È importante segnalare quelle esperienze che denotano o
delle attitudini importanti per l’azienda, a garanzia che
si sta facendo un buon acquisto nel medio periodo, o una
infarinatura di "vita vissuta" e di capacità che fanno
pensare che l’ambientamento e la professionalizzazione del
neoassunto saranno più rapide che in altri casi.
Tra le attitudini, sono tipiche la capacità di lavorare in
gruppo, la leadership, o le capacità organizzative che si
acquisiscono con attività sportive o con ruoli di
responsabilità in associazioni. La capacità di
essere autonomi, curiosi e di ambientarsi, sviluppate con
esperienze (lunghe od originali) all’estero o comunque
fuori casa. Anche la creatività può uscire da esperienze
certificabili di vita vissuta.
Come "infarinature" di
attività non lontane dalla vita aziendale, vi sono tutti i
piccoli lavori, come quelli di vendita diretta, di attività
contabili o anche di segreteria, di pubbliche relazioni.

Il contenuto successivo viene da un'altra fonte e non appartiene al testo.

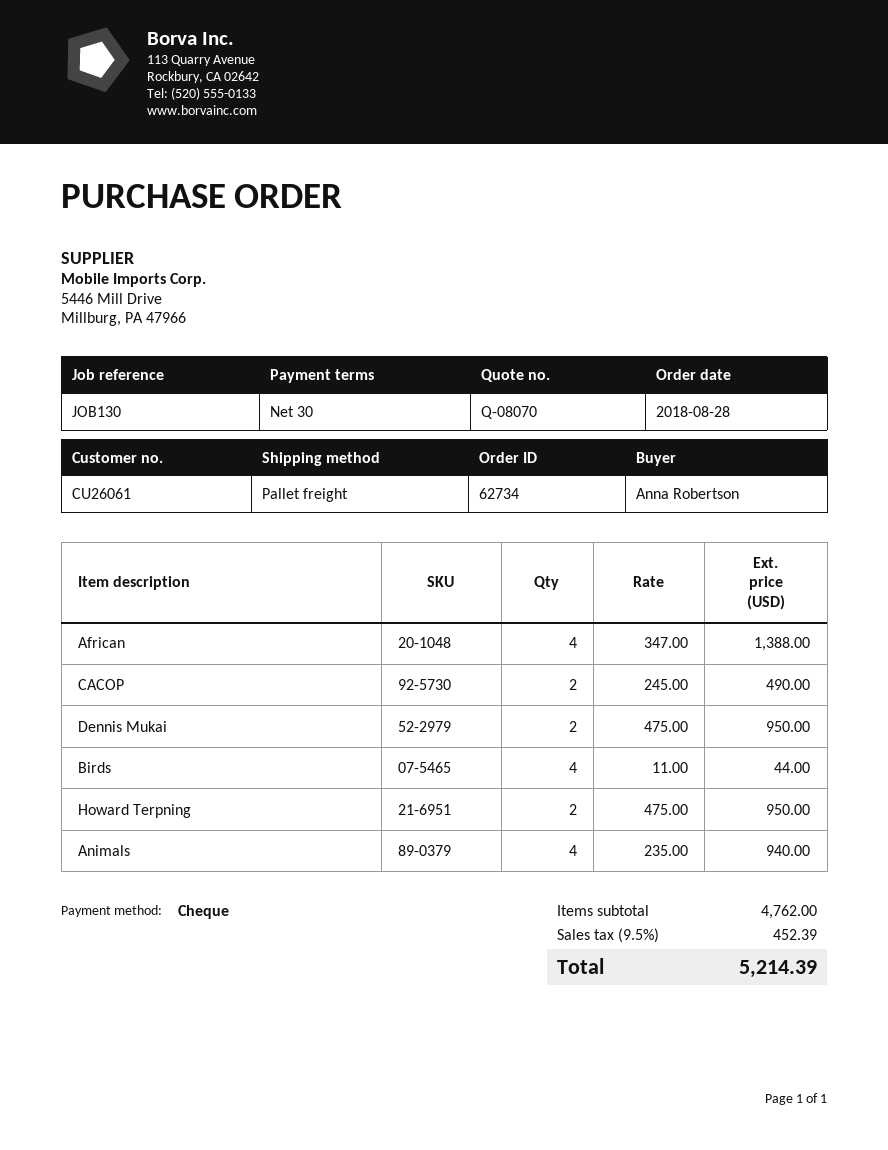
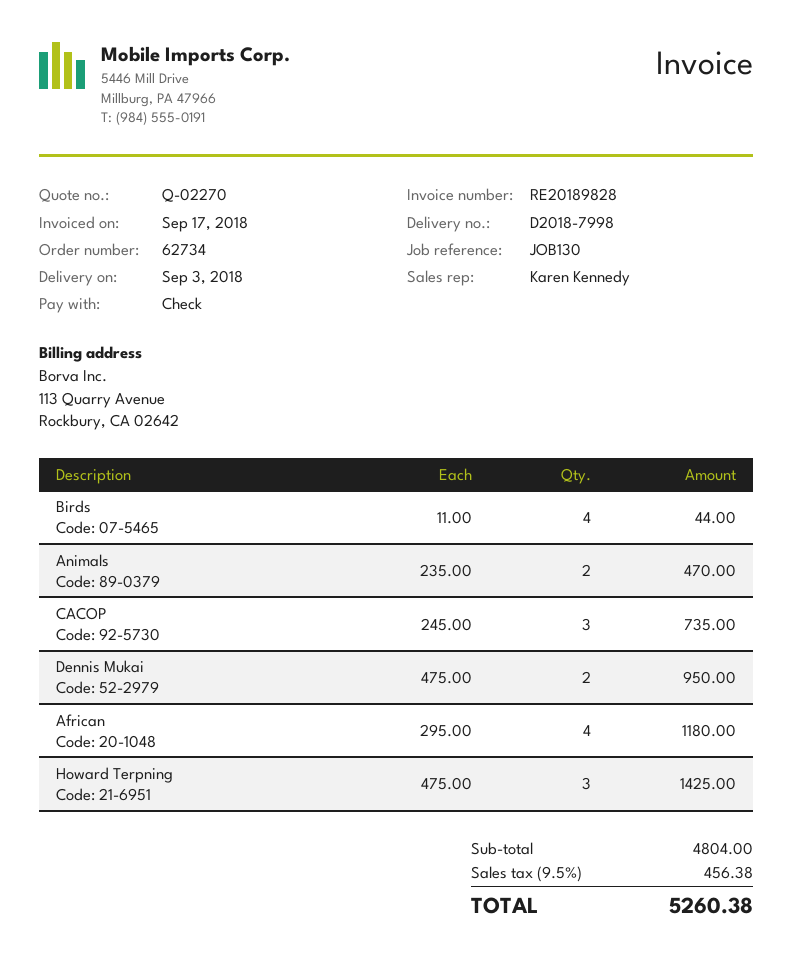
quote number: Q-08070 -> Q-02270
African: 4 x 347.00 = 1388.00 -> 4 x 295.00 = 1180.00
CACOP: 2 x 245.00 = 490.00 -> 3 x 245.00 = 735.00
Howard Terpning: 2 x 475.00 = 950.00 -> 3 x 475.00 = 1425.00
Animals: 4 x 235.00 = 940.00 -> 2 x 235.00 = 470.00
subtotal: 4762.00 -> 4804.00
tax: 9.5% = 452.39 -> 9.5% = 456.38
total: 5214.39 -> 5260.38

Particolarmente importanti, ovviamente, le esperienze vere e
proprie in termini di tirocini aziendali o contratti a tempo
determinato effettuati durante gli studi.
Bisogna saper valorizzare al massimo il "valore aggiunto", la potenziale utilità per
l’azienda delle esperienze avute, e non il titolo formale:
così, un mese di vendita porta a porta od un esame che ci
ha portato a studiare dal vivo alcuni casi aziendali possono
senz’altro essere "venduti" meglio che aver passato
qualche mese in università come pseudo-assistente.
Se si ha
qualche esperienza precedente di lavoro "vero", occorre
indicare analiticamente cosa si è fatto: o in termini di
attività ("un anno nella Direzione Amministrativa
della Società Bortolotti, in cui mi sono occupato di
contabilità clienti, contabilità fornitori, recupero
crediti e, marginalmente, di tesoreria") o ancora meglio di risultati
("un anno come analista programmatore, in cui ho
contribuito al progetto di riduzione degli stock del 40%
attraverso l’informatizzazione dei magazzini periferici, e
alla revisione del sistema informativo del personale").